I am starting to sort through family photos and I'm seeking some creative solutions.
Issue #1: I have many photos of my son. He was my only child plus he was the first grandchild on both sides, so we have lots of extra photos from the grandparents and others. At the time, 35 mm cameras were affordable and photo processing was cheap. Everyone had a camera, everyone took photos, and everyone had duplicates made to pass along. It was fun at the time, but now it's so much to store and too much to look at. There are 2 photo boxes full of photos and 2 large albums from the grandparents of mainly my son. Plus the husband and I each have albums given to us by our parents when we were kids. Plus our separate collections. I find it nearly impossible to throw out photos of my son even though there are so many.
I am currently helping my mom and dad declutter and found that they still have a shoe box full of photos; mostly of their life before children.
Issue #2: My husband is from a big family, and there are many photos with his siblings and their kids.
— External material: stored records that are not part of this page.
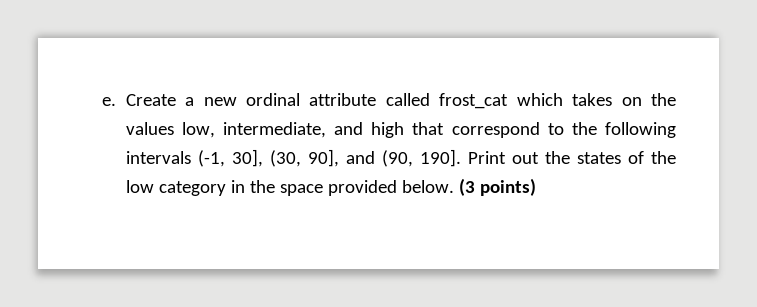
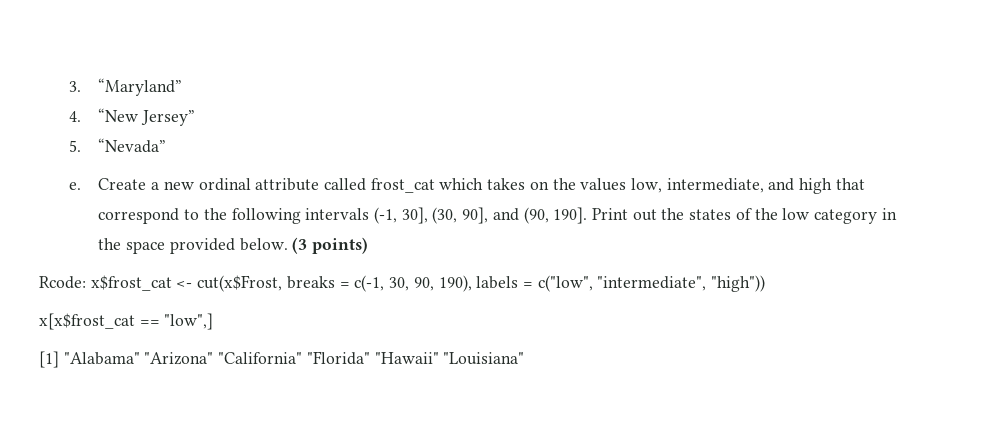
+ 3. “Maryland”
+ 4. “New Jersey”
+ 5. “Nevada”
+ Rcode: x$frost_cat <- cut(x$Frost, breaks = c(-1, 30, 90, 190), labels = c("low", "intermediate", "high"))
+ x[x$frost_cat == "low",]
+ [1] "Alabama" "Arizona" "California" "Florida" "Hawaii" "Louisiana"

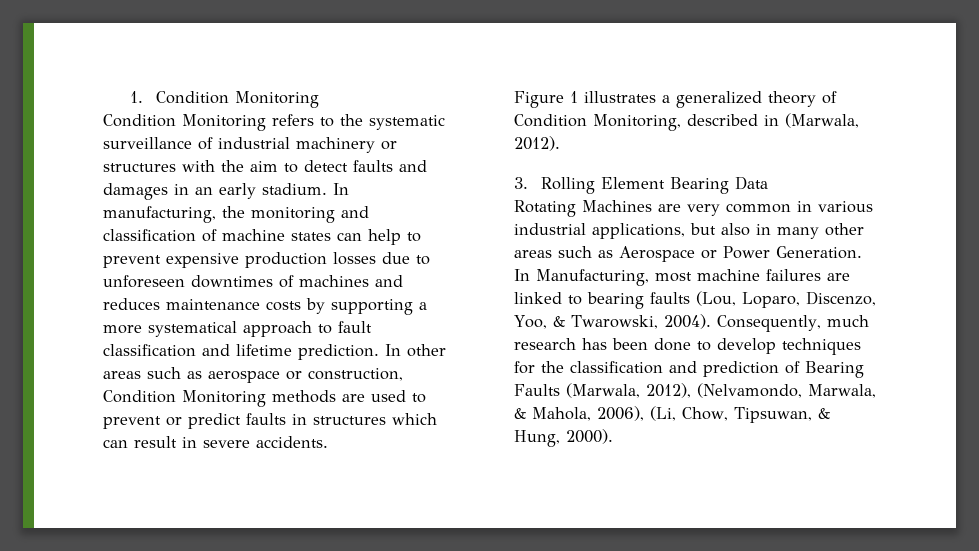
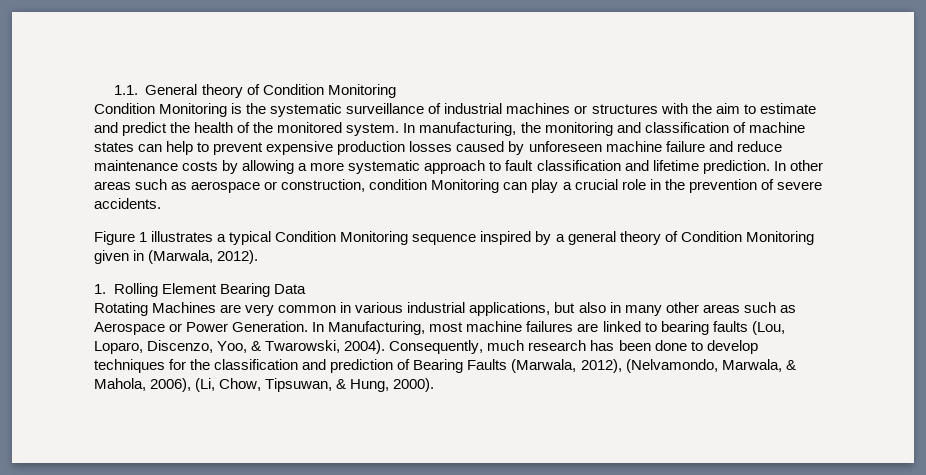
- 1. Condition Monitoring
+ 1.1. General theory of Condition Monitoring
- Condition Monitoring refers to the systematic surveillance of industrial machinery or structures with the aim to detect faults and damages in an early stadium.
+ Condition Monitoring is the systematic surveillance of industrial machines or structures with the aim to estimate and predict the health of the monitored system.
- In manufacturing, the monitoring and classification of machine states can help to prevent expensive production losses due to unforeseen downtimes of machines and reduces maintenance costs by supporting a more systematical approach to fault classification and lifetime prediction.
+ In manufacturing, the monitoring and classification of machine states can help to prevent expensive production losses caused by unforeseen machine failure and reduce maintenance costs by allowing a more systematic approach to fault classification and lifetime prediction.
- In other areas such as aerospace or construction, Condition Monitoring methods are used to prevent or predict faults in structures which can result in severe accidents.
+ In other areas such as aerospace or construction, condition Monitoring can play a crucial role in the prevention of severe accidents.
- Figure 1 illustrates a generalized theory of Condition Monitoring, described in (Marwala, 2012).
+ Figure 1 illustrates a typical Condition Monitoring sequence inspired by a general theory of Condition Monitoring given in (Marwala, 2012).
- 3. Rolling Element Bearing Data
+ 1. Rolling Element Bearing Data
I thought of scanning most of the family photos into Photobucket or whatever, making a private family album, and giving each of the family member access, so they can view them and print photos if they want. I would do the same with photos I have of my brother's family. If I do this, I will keep only the very best photos of each person and throw out the rest. The down side to this is that scanning printable photos takes a long time. Any advice on keeping this task simple?
Issue #3: My photos have a sharp, musty smell which reeks and irritates my sinuses. Is there anyway to get rid of the smell?
Finally: How do I edit everything down into a meaningful collection that will feel special and my son would enjoy? I don't want him to feel burdened with an enormous photo collection that he might resent storing. He is an amateur photographer, who's started his own photo collection. If he gets married and has kids, his collection will grow even more. That size collection on top of the one I have will be enormous. At least it seems that way to me.
I threw out most of the blurry photos, those with awkward expressions, etc., and am working on weeding-out duplicates, but there will be many photos that remain. Some will go into a scrap book, but what about everything else? Photo boxes I suppose.
How does a person maintain multi-generational photo collection from large families without burdening the inherent generation? Scanning everything and throwing away all originals is not an option.